I finanziamenti pubblici alla carne bloccano lo sviluppo degli alimenti vegetali: la ricerca

Uno studio ha analizzato i dati europei e americani del rapporto fra lobby della carne e politica: i risultati parlano chiaro.

Uno studio condotto dal team della Stanford Doerr School of Sustainability dell’Università di Stanford negli Stati Uniti e guidato dalla ricercatrice Simona Vallone insieme a Eric Lambin ha mostrato come il sistema di finanziamento pubblico Europeo e Americano nei confronti del settore della carne e dei suoi derivati (compresi latte e formaggi) stia bloccando lo sviluppo industriale e culturale delle alternative alla carne.

I dati e le analisi

Secondo la ricerca la politica europea e quella statunitense muovono i propri finanziamenti pubblici a favore dell’industria della carne in modo da “mantenere lo status quo degli interessi acquisiti”. L’analisi ha preso in esame la situazione dei finanziamenti in Europa e negli Usa nel periodo che va dal 2014 al 2020: “Gli allevatori dell’Unione Europea hanno ricevuto finanziamenti pubblici 1.200 volte superiori a quelli delle aziende che si occupano di sostituti vegetali o di carne coltivata. Negli Stati Uniti, gli allevatori hanno ricevuto finanziamenti pubblici 800 volte superiori”. L’enorme divario non è solo una questione politica (che pure è enorme) bensì anche culturale perché, come spiega sempre la ricerca – anche le linee guida nazionali sull’alimentazione in Europa e negli Stati Uniti seguono lo stesso tipo di approccio: “Quasi tutti i Paesi dell’UE consigliano di limitare il consumo di carne ad alto contenuto di grassi, sale e/o carne rossa e menzionano i legumi come possibile sostituto della carne. Tuttavia, solo una minoranza di Paesi ha menzionato i prodotti vegetali come alternative valide. Negli Stati Uniti e nella maggior parte delle linee guida dell’UE non è stato menzionato il legame tra prodotti animali e impatto ambientale. Solo quattro Stati membri dell’UE (Belgio, Paesi Bassi, Finlandia e Svezia) hanno esplicitamente collegato la sostituzione dei prodotti di origine animale con alimenti di origine vegetale ai benefici ambientali”.

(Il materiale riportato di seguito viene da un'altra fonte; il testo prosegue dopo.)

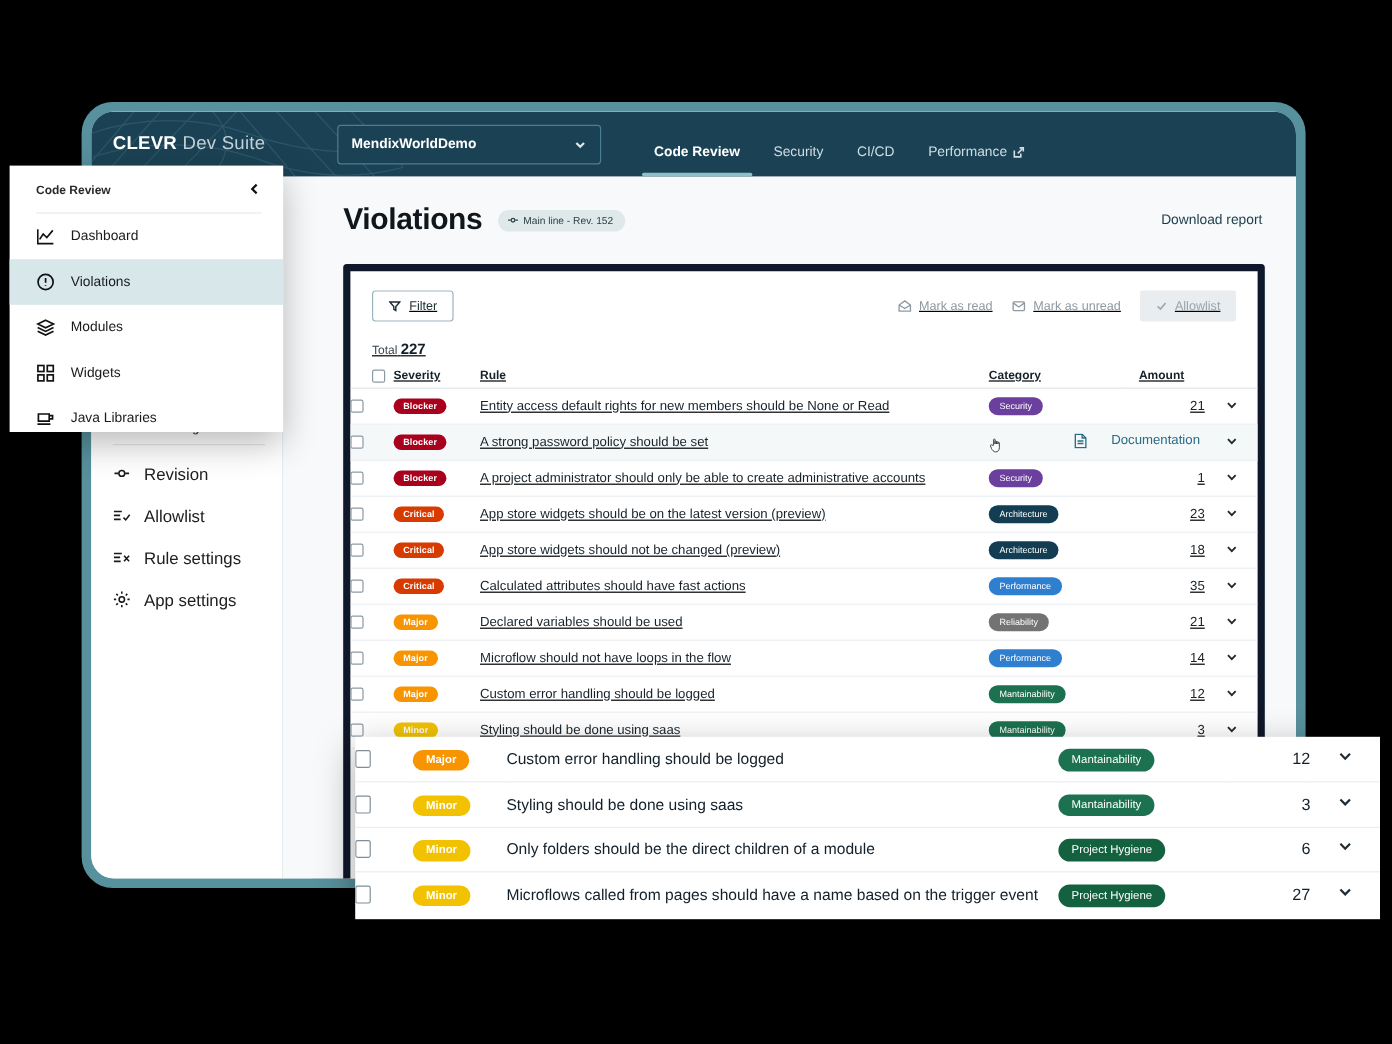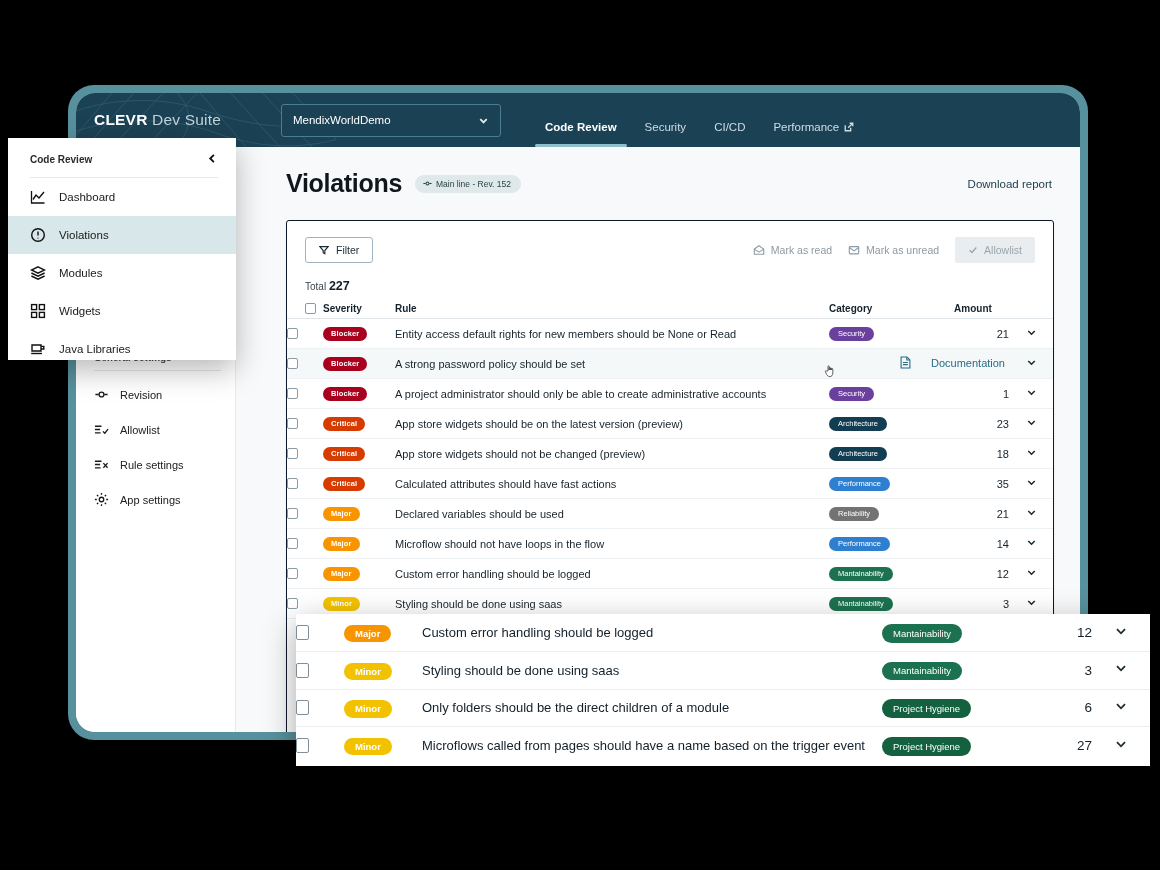--- a/index.html
+++ b/index.html
@@ -50,21 +50,21 @@
 
   .project-select {
     position: relative; z-index: 2;
     margin-left: 5px;
     width: 220px; height: 33px;
     border: 1px solid #4c7d91;
     background: #1b4254;
     border-radius: 3px;
     display: flex; align-items: center; justify-content: space-between;
     padding: 0 11px;
-    color: #ffffff; font-size: 11.5px; font-weight: 400;
+    color: #ffffff; font-size: 11.5px; font-weight: 700;
     cursor: pointer;
   }
   .chev-white { width: 11px; height: 11px; stroke: #dfe9ee; fill: none; stroke-width: 2; }
 
   #nav { display: flex; align-items: flex-end; height: 54px; margin-left: 42px; gap: 24px; }
   .nav-tab {
     position: relative;
     color: #cfdde4; font-size: 11.5px;
     padding: 0 2px 14px 2px;
     cursor: pointer; white-space: nowrap;
@@ -85,21 +85,21 @@
 
   
   .rail-group-title {
     font-size: 9.5px; font-weight: 700; color: #444; letter-spacing: .2px;
     padding: 0 0 7px 18px;
   }
   .rail-sep { height: 1px; background: #e3e8ea; margin: 0 14px 6px 18px; }
   .rail-item {
     display: flex; align-items: center; gap: 11px;
     height: 35px; padding-left: 18px;
-    font-size: 11px; color: #202020; cursor: pointer;
+    font-size: 14px; color: #202020; cursor: pointer;
   }
   .rail-icon { width: 15px; height: 15px; flex: none; display: block; }
   .rail-icon svg { width: 15px; height: 15px; stroke: #1a1a1a; fill: none; stroke-width: 1.4; }
 
   
   .page-head { display: flex; align-items: center; padding: 0 2px 0 12px; }
   .page-title { font-size: 25px; font-weight: 700; color: #10171c; letter-spacing: -.3px; }
   .rev-badge {
     margin-left: 13px;
     background: #dfe9ea; color: #2b4349;
@@ -110,25 +110,26 @@
   }
   .rev-badge svg { width: 9px; height: 9px; stroke: #2b4349; fill: none; stroke-width: 1.4; }
   .dl-report {
     margin-left: auto; font-size: 11.5px; color: #1b3b4a; cursor: pointer;
   }
 
   
   .card {
     margin: 22px 0 0 12px;
     background: #ffffff;
-    border: 1px solid #0f172a;
+    border: 6px solid #0f172a;
     border-radius: 3px;
     box-shadow: 0 1px 3px rgba(20,40,55,.05);
     height: 520px;
     overflow: hidden;
+    text-decoration: underline;
   }
   .card-tools { display: flex; align-items: center; padding: 16px 18px 0 18px; }
   .filter-btn {
     display: flex; align-items: center; gap: 7px;
     border: 1px solid #9fb3bd; border-radius: 3px;
     height: 26px; padding: 0 13px;
     font-size: 10.5px; color: #1b2b33; cursor: pointer; background: #fff;
   }
   .filter-btn svg { width: 10px; height: 10px; stroke: #1b2b33; fill: none; stroke-width: 1.4; }
   .tool-actions { margin-left: auto; display: flex; align-items: center; gap: 16px; }

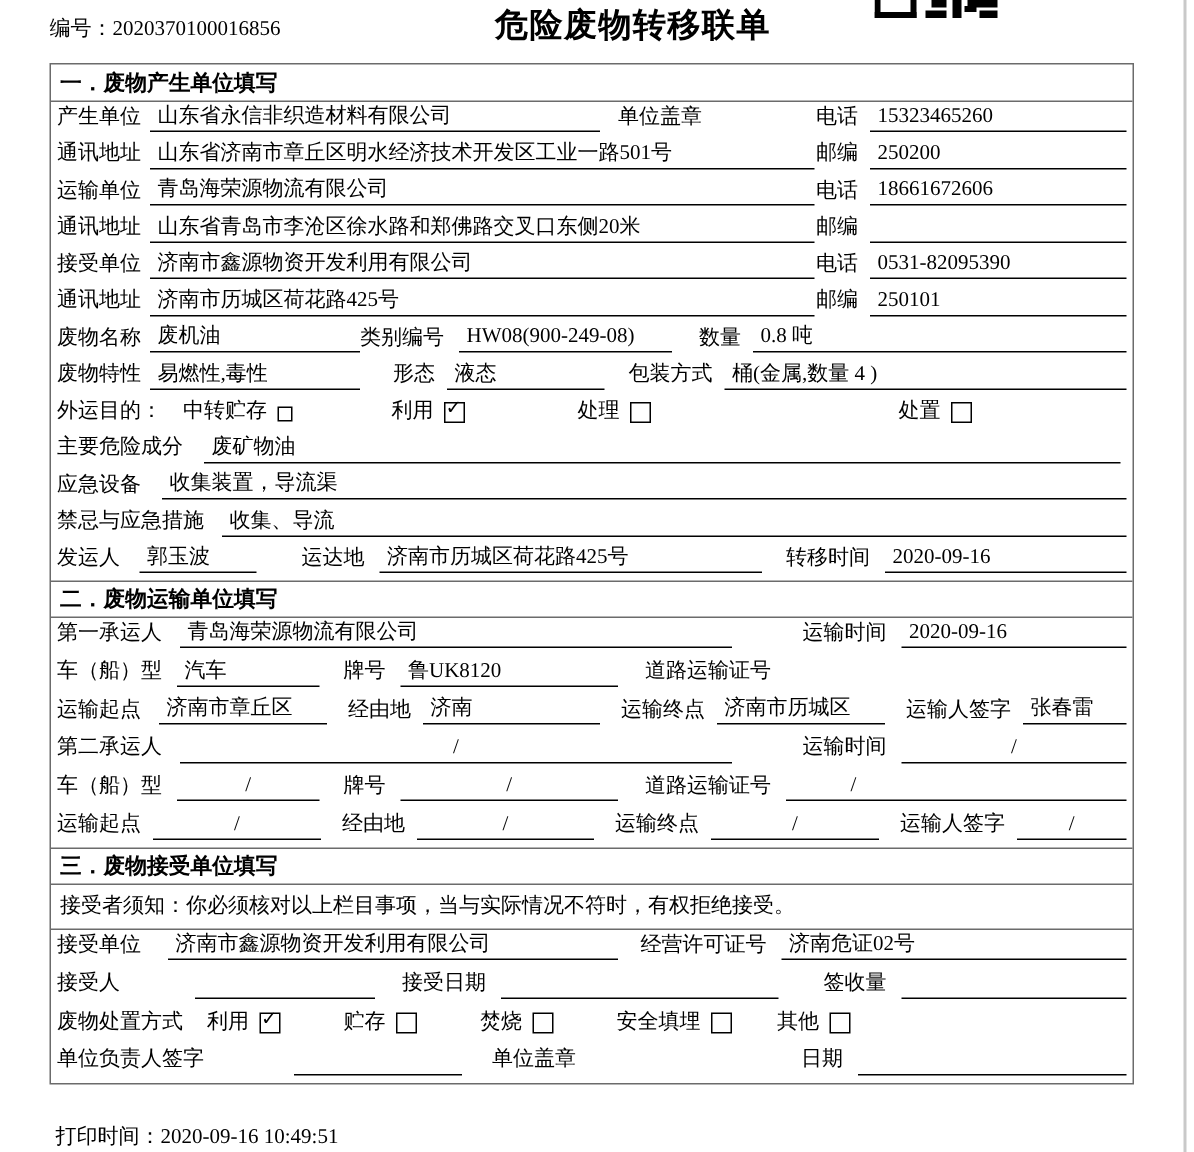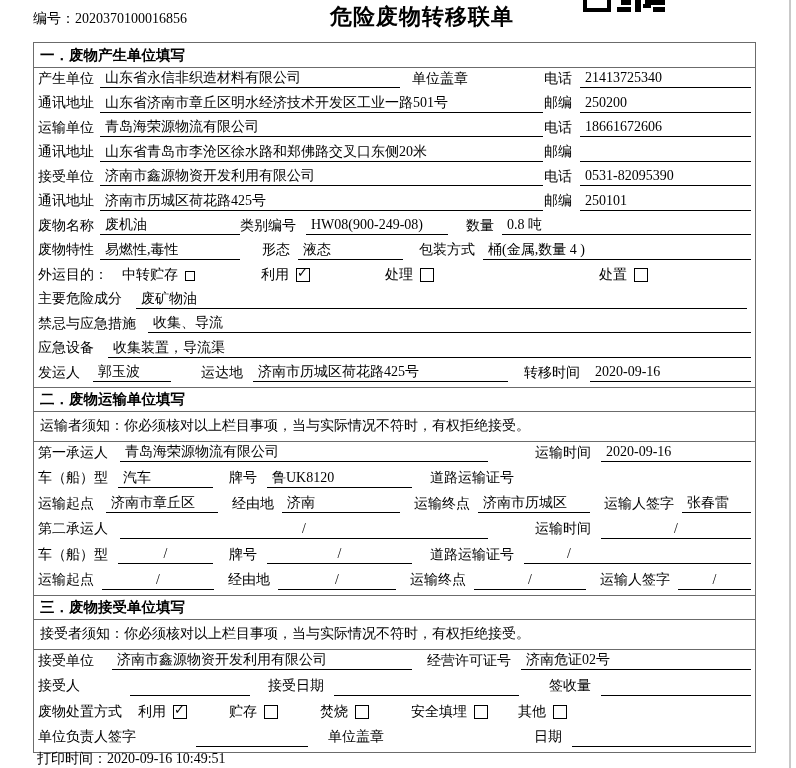--- a/index.html
+++ b/index.html
@@ -58,21 +58,21 @@
 
   <div class="form">
 
     <div class="shead">一．废物产生单位填写</div>
 
     <div class="row r1">
       <span class="lbl">产生单位</span>
       <span class="uf" style="width:300px;margin-left:6px">山东省永信非织造材料有限公司</span>
       <span class="lbl" style="margin-left:12px">单位盖章</span>
       <span class="lbl rauto">电话</span>
-      <span class="uf" style="width:171px;margin-left:8px">21413725340</span>
+      <span class="uf" style="width:171px;margin-left:8px">15323465260</span>
     </div>
 
     <div class="row r1">
       <span class="lbl">通讯地址</span>
       <span class="uf" style="width:443px;margin-left:6px">山东省济南市章丘区明水经济技术开发区工业一路501号</span>
       <span class="lbl rauto">邮编</span>
       <span class="uf" style="width:171px;margin-left:8px">250200</span>
     </div>
 
     <div class="row r1">
@@ -140,41 +140,40 @@
         <span class="cbx"></span>
       </span>
     </div>
 
     <div class="row r1">
       <span class="lbl">主要危险成分</span>
       <span class="uf grow" style="margin-left:14px;margin-right:4px">废矿物油</span>
     </div>
 
     <div class="row r1">
+      <span class="lbl">应急设备</span>
+      <span class="uf grow" style="margin-left:14px">收集装置，导流渠</span>
+    </div>
+
+    <div class="row r1">
       <span class="lbl">禁忌与应急措施</span>
       <span class="uf grow" style="margin-left:12px">收集、导流</span>
-    </div>
-
-    <div class="row r1">
-      <span class="lbl">应急设备</span>
-      <span class="uf grow" style="margin-left:14px">收集装置，导流渠</span>
     </div>
 
     <div class="row r1">
       <span class="lbl">发运人</span>
       <span class="uf" style="width:78px;margin-left:13px">郭玉波</span>
       <span class="lbl" style="margin-left:30px">运达地</span>
       <span class="uf" style="width:255px;margin-left:10px">济南市历城区荷花路425号</span>
       <span class="lbl" style="margin-left:16px">转移时间</span>
       <span class="uf grow" style="margin-left:10px">2020-09-16</span>
     </div>
 
     <div class="shead mid">二．废物运输单位填写</div>
 
-    <div class="notice">运输者须知：你必须核对以上栏目事项，当与实际情况不符时，有权拒绝接受。</div>
 
     <div class="row r2">
       <span class="lbl">第一承运人</span>
       <span class="uf" style="width:368px;margin-left:12px">青岛海荣源物流有限公司</span>
       <span class="lbl rauto">运输时间</span>
       <span class="uf" style="width:150px;margin-left:10px">2020-09-16</span>
     </div>
 
     <div class="row r2">
       <span class="lbl">车（船）型</span>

I costi ambientali e non solo

Emerge quindi un problema grave e di fondo: il sistema legato alla produzione di carne e derivati è profondamente legato economicamente ai sussidi governativi che intervengono regolarmente per appianarne problematiche economiche o culturali con campagne promozionali. Su Vegolosi.it abbiamo parlato, per esempio, delle campagne pubblicitarie finanziate con fondi Europei che avevano come obiettivo migliorare l’immagine del consumo di carne presso i consumatori. Ci furono, solo per citare le più famose, la campagna “La stellina della carne bovina” che voleva “reagire alla cattiva informazione su un alimento importante e sano come la carne rossa” e quella dedicata alla carne di coniglio pronta a “difendere grandi filiere italiane come coniglio e uova”. Di recente l’assessore lombardo all’Agricoltura e Sovranità alimentare Alessandro Beduschi ha già annunciato, durante una riunione di settore con i maggiori consorzi di produttori di carne, che ci saranno “piani di rilancio” per un settore che, per sua stessa ammissione è sotto stress con allevamenti che chiudono ed importazioni dall’estero sempre più consistenti. Esistono riunioni di settore e incontri politici fra produttori del settore delle alternative alla carne e governi? La risposta è “no”. 

La conclusione è semplice ed è uno dei due autori della ricerca a spiegarlo in un’intervista al The Guardian: “Al momento non ci sono condizioni di parità”, ha detto Lambin. “Il nuovo settore delle alternative vegetali deve avere la possibilità di espandersi e diventare più efficiente. Dopodiché, saranno i consumatori a giudicare se è di loro gradimento o meno, e gli scienziati a valutare se è davvero migliore per l’ambiente e per la salute. Ma se questo settore non riuscirà a svilupparsi su una scala tale da permetterci di fare questa valutazione, sarà un’occasione persa per passare a un sistema alimentare sostenibile”.

Questo passaggio, però non va dimenticato, non è solo di carattere politico, con la necessità di interventi non faziosi bensì volti all’interesse comune, ma anche culturale con la necessità da parte dei media di aprirsi a queste tematiche, raccontando la verità senza temere le ripercussioni e i “ricatti” pubblicitari delle lobby della carne: senza questo passaggio, nessun tipo di tentativo transizione sarà davvero possibile o tanto meno efficace.